OM Bore On Sub Pop Single (V.3, N.1)

Pretty thrilling when that single arrives in the mail, especially when it’s the first one from the revamped – and fabled – “singles club” version 3.0. Too bad they had to start the proceedings with OM. Not that I’m not a fan, only slightly, but they just don’t seem apropos for kicking off what could be the smartest move the label’s made in years (besides signing Fleet Foxes). For anyone that’s familiar, they’re the discerning splinters of Sleep – the hard to digest stoner doom lords that once made a 90-minute masterpiece (Jerusalem) with one monolithic riff. This duo, who I think have a new drummer, is capable of the same lethargic/transcendent haziness, but across seven measly minutes they barely get off the ground. I nearly fell asleep during side one – a meandering bass line that is equivalent to a teenage doper crawling along with a Geezer Butler instructional tape, while his best friend spent way to much money at Drum Circle for a kit whose pieces he’ll hardly use past the ride cymbal and the floor tom – okay, I’m exaggerating. OM are obviously studied sturm n’ drangers, as they do create an atmosphere, just not one that creates awe.

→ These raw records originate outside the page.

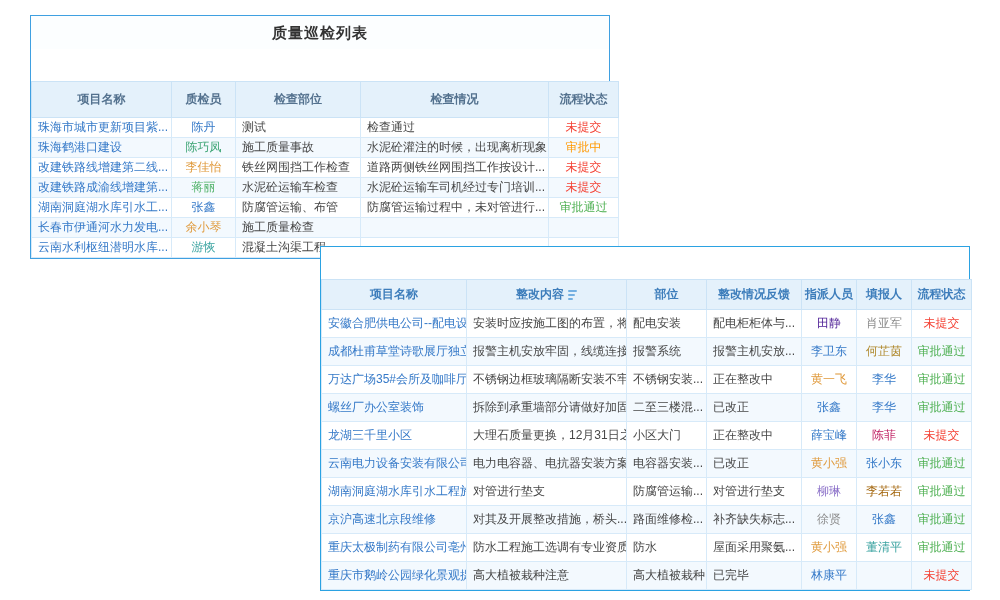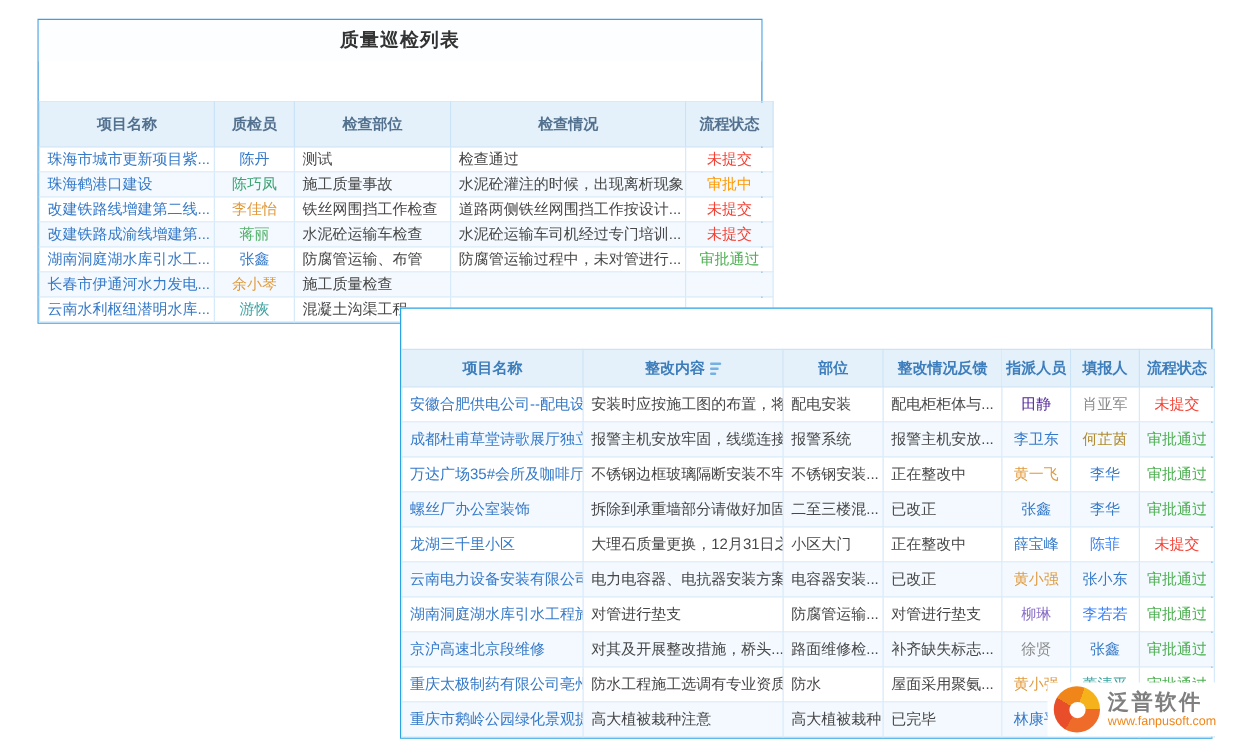--- a/index.html
+++ b/index.html
@@ -195,39 +195,39 @@
             <td class="center person" style="color: rgb(53, 121, 200);">张鑫</td>
             <td class="center person" style="color: rgb(53, 121, 200);">李华</td>
             <td class="center status" style="color: rgb(76, 175, 80);">审批通过</td>
           </tr>
           <tr>
             <td class="link">龙湖三千里小区</td>
             <td>大理石质量更换，12月31日之...</td>
             <td>小区大门</td>
             <td>正在整改中</td>
             <td class="center person" style="color: rgb(53, 121, 200);">薛宝峰</td>
-            <td class="center person" style="color: #3b82f6;">陈菲</td>
+            <td class="center person" style="color: #be185d;">陈菲</td>
             <td class="center status" style="color: rgb(244, 67, 54);">未提交</td>
           </tr>
           <tr>
             <td class="link">云南电力设备安装有限公司20...</td>
             <td>电力电容器、电抗器安装方案,...</td>
             <td>电容器安装...</td>
             <td>已改正</td>
             <td class="center person" style="color: rgb(224, 154, 60);">黄小强</td>
             <td class="center person" style="color: rgb(53, 121, 200);">张小东</td>
             <td class="center status" style="color: rgb(76, 175, 80);">审批通过</td>
           </tr>
           <tr>
             <td class="link">湖南洞庭湖水库引水工程施工...</td>
             <td>对管进行垫支</td>
             <td>防腐管运输...</td>
             <td>对管进行垫支</td>
             <td class="center person" style="color: rgb(138, 111, 200);">柳琳</td>
-            <td class="center person" style="color: #3b82f6;">李若若</td>
+            <td class="center person" style="color: #a16207;">李若若</td>
             <td class="center status" style="color: rgb(76, 175, 80);">审批通过</td>
           </tr>
           <tr>
             <td class="link">京沪高速北京段维修</td>
             <td>对其及开展整改措施，桥头...</td>
             <td>路面维修检...</td>
             <td>补齐缺失标志...</td>
             <td class="center person" style="color: rgb(140, 140, 140);">徐贤</td>
             <td class="center person" style="color: rgb(53, 121, 200);">张鑫</td>
             <td class="center status" style="color: rgb(76, 175, 80);">审批通过</td>
@@ -247,21 +247,14 @@
             <td>高大植被栽种</td>
             <td>已完毕</td>
             <td class="center person" style="color: rgb(53, 121, 200);">林康平</td>
             <td class="center person" style="color: rgb(53, 121, 200);"></td>
             <td class="center status" style="color: rgb(244, 67, 54);">未提交</td>
           </tr>
         </tbody>
     </table>
   </section>
 
-  <div class="logo">
-    <span class="logo-mark"></span>
-    <span class="logo-text">
-      <span class="brand">泛普软件</span>
-      <span class="url">www.fanpusoft.com</span>
-    </span>
-  </div>
 
 </div>
 
 </body></html>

Only on side two does it get interesting, and that’s in the last 30 seconds. The first three minutes of this flip is exactly the same song, just different – the more reverbed and flanged version. There is a fireworks finale, when the guitars finally warm up and the melodica gets pulled into the magnetic black hole the duo has stirred for the entirety. But then, it duds. The End.

Of course the title “Gerbel Barkal” is in reference to the sacred mountain of Northern Sudan – imagined by the ancient Egyptians as the birthplace of Amon and the rest of his gods. And this exercise is a bit of a prayer and filled with the energy that might come with spiritual beginnings. So this could essentially be a cleansing for Sub Pop – they promised OM the glory that comes with being the first and these two mystery men banged the gong, ditched the medicine bowls, and zoned on bass and drum for the length of a seven inch. Non-instant karma. Sub Pop’s still got eleven months to go.